Thermo-responsive microcarriers are essential for large-scale expansion of anchorage-dependent cells in a suspension culture. In this study, the authors prepared four different N-isopropylacrylamide (NIPAm)-based thermosensitive copolymers by copolymerizing with N-hydroxyethyl acrylamide (HEAA), 2-Hydroxyethyl methacrylate (HEMA), 2-(Diethylamino) ethylmethacrylate (DEAEMA), and 2-(Dimethylamino) ethylmethacylate (DMAEMA) through free radical polymerization (FRP) and used them for surface modification of Cytodex-3 microcarrier. The thermosensitive characteristic of the copolymers enabled microcarriers to attach and detach cells in response to temperature changes. Herein, NIH 3T3 cells were used as a model cell line and it was found that the cells' adhesion rate on Cytodex-3 microcarriers modified with different formulations of thermosensitive copolymers was greater than unmodified microcarriers. The microcarriers coated with 5 wt% of the copolymer showed better cell attachment than 3 wt% and 10 wt% copolymer coated microcarriers. Particularly, 5 wt% P(NIPAm-5% HEMA) copolymer coated microcarriers showed excellent cell attachment than other formulations. More importantly, as the temperature was reduced to 4 °C, the cells cultured on copolymer modified microcarriers were completely detached as a cell sheet from it withoutproteolytic enzymetreatment.

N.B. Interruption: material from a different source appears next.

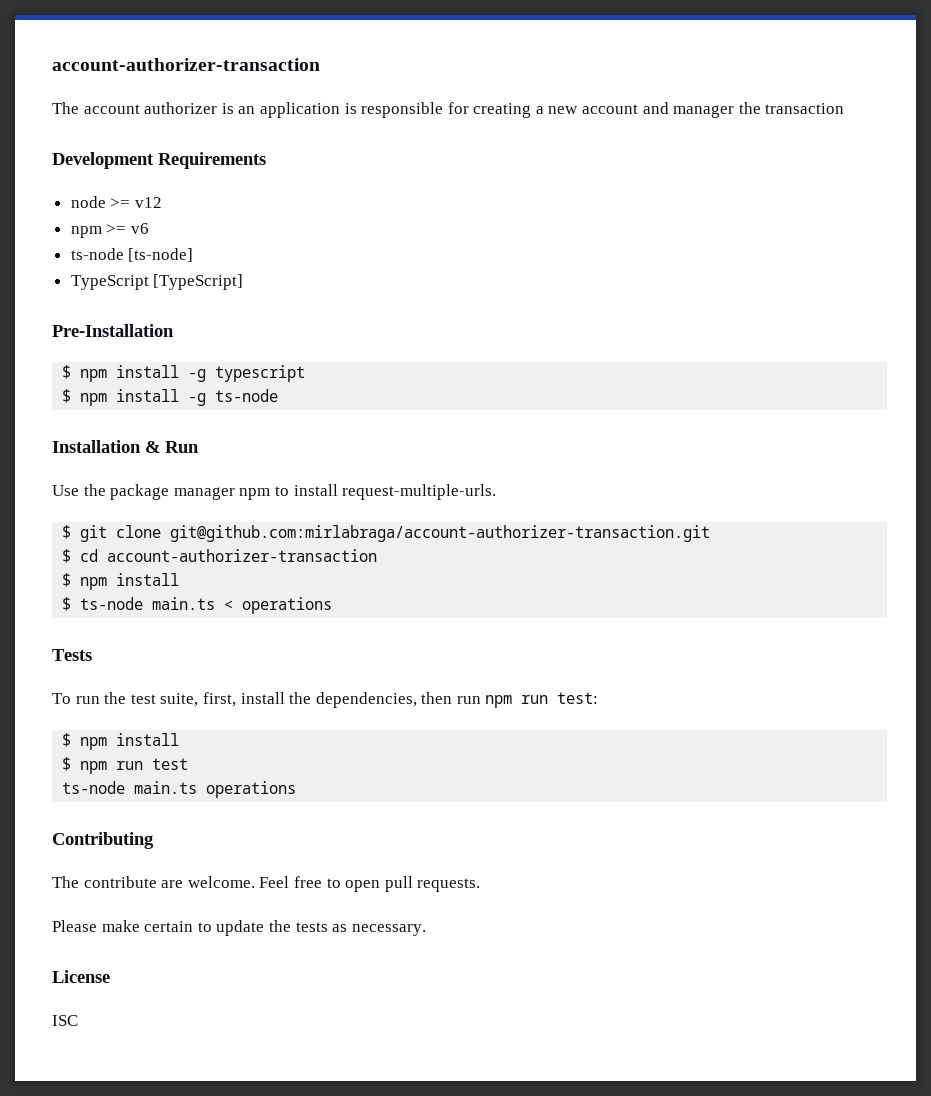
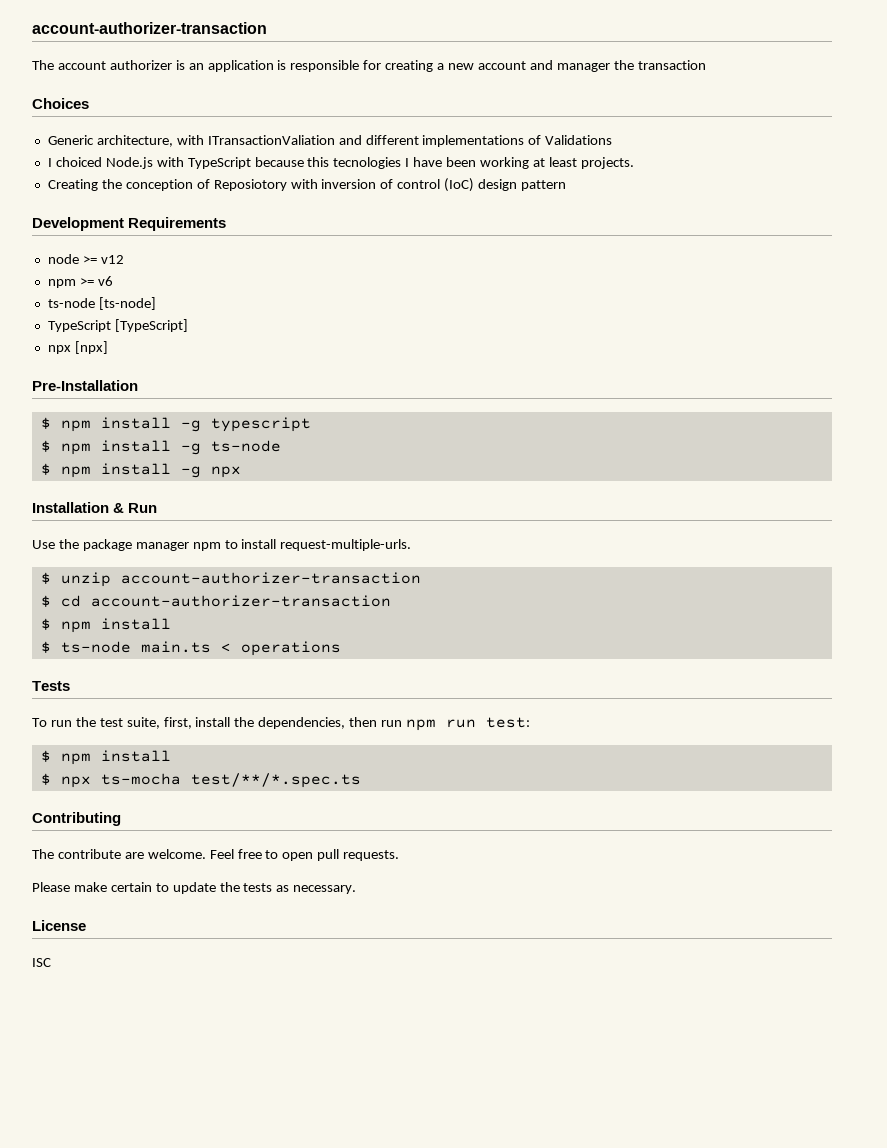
(845, 108) none -> [32,98,89,109] [47,135,613,147] [47,157,634,169] [47,178,567,192] // Choices // Generic architecture, with ITransactionValiation and different implementations of Validations // I choiced Node.js with TypeScript because this tecnologies I have been working at least projects. // Creating the conception of Reposiotory with inversion of control (IoC) design pattern
(244, 282) none -> [47,341,108,354] // npx [npx]
(279, 395) none -> [40,463,241,478] // $ npm install -g npx
[80,525,711,542] git clone git@github.com:mirlabraga/account-authorizer-transaction.git -> [60,572,421,587] unzip account-authorizer-transaction
[80,758,189,774] [62,781,297,798] npm run test // ts-node main.ts operations -> [60,773,361,788] npx ts-mocha test/**/*.spec.ts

Besides preserving the functionality and integrity of cellular structures, the thermal-induced detachment of cells from modified microcarriers was much higher (∼9.9 x 104 cells/mL) than cells detached from the original Cytodex-3 (∼7.5x103 cells/mL) in 1 h at 4 °C. Therefore, this study verified that microcarriers modified with thermosensitive copolymers exhibited enhanced cell attachment and detachment with temperature change, while maintaining cell functionality, thereby providing adequate number of viable cells for large scale production.